BEGIN Given data

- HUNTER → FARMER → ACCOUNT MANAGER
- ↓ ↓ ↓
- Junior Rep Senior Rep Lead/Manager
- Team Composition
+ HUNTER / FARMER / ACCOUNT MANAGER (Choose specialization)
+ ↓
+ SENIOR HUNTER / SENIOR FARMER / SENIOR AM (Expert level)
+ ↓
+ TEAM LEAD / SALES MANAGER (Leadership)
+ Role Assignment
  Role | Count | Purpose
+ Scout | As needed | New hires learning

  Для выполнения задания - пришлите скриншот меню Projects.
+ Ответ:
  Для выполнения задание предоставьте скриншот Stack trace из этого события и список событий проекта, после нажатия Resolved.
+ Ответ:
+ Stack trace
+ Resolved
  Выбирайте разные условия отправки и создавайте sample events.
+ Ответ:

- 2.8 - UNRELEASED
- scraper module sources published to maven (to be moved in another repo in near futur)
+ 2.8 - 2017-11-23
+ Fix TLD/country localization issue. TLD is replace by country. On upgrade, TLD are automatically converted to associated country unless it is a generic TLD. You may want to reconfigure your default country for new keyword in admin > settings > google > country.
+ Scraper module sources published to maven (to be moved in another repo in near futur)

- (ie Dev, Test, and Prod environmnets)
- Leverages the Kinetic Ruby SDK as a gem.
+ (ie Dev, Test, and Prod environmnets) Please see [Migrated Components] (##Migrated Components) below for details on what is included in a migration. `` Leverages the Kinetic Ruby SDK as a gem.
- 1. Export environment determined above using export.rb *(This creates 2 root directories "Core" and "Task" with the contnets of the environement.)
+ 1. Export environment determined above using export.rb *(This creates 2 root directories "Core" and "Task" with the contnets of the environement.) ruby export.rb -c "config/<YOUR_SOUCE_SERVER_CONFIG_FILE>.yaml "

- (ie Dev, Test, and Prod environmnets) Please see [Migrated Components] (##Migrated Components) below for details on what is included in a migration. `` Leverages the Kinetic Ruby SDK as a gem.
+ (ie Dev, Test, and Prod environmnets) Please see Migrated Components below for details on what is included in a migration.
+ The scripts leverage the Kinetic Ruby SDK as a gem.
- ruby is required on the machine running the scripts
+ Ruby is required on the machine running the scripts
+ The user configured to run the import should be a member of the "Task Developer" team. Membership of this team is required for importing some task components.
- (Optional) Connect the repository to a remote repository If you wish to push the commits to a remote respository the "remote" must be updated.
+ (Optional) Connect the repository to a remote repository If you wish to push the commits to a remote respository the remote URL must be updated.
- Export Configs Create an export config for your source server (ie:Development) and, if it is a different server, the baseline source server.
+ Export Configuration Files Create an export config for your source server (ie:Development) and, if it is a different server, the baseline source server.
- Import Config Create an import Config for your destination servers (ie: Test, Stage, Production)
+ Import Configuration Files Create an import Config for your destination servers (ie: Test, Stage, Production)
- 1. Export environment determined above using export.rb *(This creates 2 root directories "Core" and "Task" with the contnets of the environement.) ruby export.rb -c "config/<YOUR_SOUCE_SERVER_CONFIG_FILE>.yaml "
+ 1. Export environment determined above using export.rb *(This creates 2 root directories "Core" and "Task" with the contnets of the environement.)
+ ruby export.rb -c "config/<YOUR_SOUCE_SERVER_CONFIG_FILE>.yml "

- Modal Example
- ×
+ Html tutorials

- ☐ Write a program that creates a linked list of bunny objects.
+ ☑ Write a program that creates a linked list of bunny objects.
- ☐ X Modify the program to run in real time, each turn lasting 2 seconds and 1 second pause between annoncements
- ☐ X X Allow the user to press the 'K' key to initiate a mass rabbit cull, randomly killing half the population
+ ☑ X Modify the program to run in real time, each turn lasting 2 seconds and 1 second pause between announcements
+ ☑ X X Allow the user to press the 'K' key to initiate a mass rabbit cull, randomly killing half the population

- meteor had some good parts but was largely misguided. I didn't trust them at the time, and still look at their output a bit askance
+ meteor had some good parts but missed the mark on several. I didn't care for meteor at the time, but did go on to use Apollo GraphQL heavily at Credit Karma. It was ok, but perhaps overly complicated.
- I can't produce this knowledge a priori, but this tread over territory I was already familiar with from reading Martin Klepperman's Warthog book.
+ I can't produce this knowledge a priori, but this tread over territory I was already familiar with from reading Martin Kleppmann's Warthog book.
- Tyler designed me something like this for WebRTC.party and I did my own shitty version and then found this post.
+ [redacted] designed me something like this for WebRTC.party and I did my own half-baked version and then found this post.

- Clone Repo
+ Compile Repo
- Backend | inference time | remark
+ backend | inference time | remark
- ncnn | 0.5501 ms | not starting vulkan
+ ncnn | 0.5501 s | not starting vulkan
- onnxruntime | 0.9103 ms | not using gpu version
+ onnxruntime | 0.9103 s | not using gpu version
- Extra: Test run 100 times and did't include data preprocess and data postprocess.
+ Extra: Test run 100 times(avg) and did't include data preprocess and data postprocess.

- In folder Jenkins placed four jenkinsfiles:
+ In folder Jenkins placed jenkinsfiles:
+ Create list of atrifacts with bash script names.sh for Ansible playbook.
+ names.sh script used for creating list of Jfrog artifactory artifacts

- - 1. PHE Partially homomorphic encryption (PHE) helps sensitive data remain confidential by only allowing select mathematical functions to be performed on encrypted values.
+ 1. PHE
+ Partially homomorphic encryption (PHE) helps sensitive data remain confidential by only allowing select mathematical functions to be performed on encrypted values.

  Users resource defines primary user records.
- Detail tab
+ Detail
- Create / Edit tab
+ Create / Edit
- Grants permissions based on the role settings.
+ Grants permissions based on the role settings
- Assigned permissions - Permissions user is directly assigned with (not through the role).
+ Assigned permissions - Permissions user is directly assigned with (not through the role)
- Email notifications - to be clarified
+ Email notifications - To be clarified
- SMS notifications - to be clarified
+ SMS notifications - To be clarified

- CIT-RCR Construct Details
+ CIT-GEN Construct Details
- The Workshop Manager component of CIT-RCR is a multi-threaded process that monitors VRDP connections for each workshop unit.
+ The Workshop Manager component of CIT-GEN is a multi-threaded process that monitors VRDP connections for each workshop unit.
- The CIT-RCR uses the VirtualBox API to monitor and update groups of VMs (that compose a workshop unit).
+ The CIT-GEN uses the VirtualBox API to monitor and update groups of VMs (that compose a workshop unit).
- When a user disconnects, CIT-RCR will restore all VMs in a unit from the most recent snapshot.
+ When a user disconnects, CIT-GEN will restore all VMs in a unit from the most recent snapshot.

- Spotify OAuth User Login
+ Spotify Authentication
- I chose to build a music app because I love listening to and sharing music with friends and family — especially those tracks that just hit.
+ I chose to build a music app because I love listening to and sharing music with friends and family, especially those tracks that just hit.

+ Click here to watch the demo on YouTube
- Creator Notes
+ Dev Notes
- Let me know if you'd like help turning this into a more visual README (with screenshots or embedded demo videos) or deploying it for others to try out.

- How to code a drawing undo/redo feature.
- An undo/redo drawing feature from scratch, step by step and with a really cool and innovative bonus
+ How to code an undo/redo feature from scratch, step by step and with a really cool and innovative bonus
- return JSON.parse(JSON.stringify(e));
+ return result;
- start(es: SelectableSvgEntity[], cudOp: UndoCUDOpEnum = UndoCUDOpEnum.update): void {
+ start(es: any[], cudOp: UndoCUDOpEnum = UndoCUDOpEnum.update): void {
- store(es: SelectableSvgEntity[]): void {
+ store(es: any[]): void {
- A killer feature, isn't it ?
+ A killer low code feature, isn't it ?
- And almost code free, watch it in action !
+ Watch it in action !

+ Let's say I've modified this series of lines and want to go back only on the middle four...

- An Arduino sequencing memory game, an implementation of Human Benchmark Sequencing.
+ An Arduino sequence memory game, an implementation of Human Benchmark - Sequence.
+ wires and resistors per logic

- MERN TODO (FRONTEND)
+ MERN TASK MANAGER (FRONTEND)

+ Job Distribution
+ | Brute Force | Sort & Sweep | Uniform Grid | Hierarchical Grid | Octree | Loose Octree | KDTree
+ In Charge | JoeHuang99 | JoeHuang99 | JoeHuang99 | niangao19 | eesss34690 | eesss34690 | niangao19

END Given data

→ **Problem statement**
What lines above hold the word "Stage"? List them all.

→ **Result of the task**
- Import Config Create an import Config for your destination servers (ie: Test, Stage, Production)
+ Import Configuration Files Create an import Config for your destination servers (ie: Test, Stage, Production)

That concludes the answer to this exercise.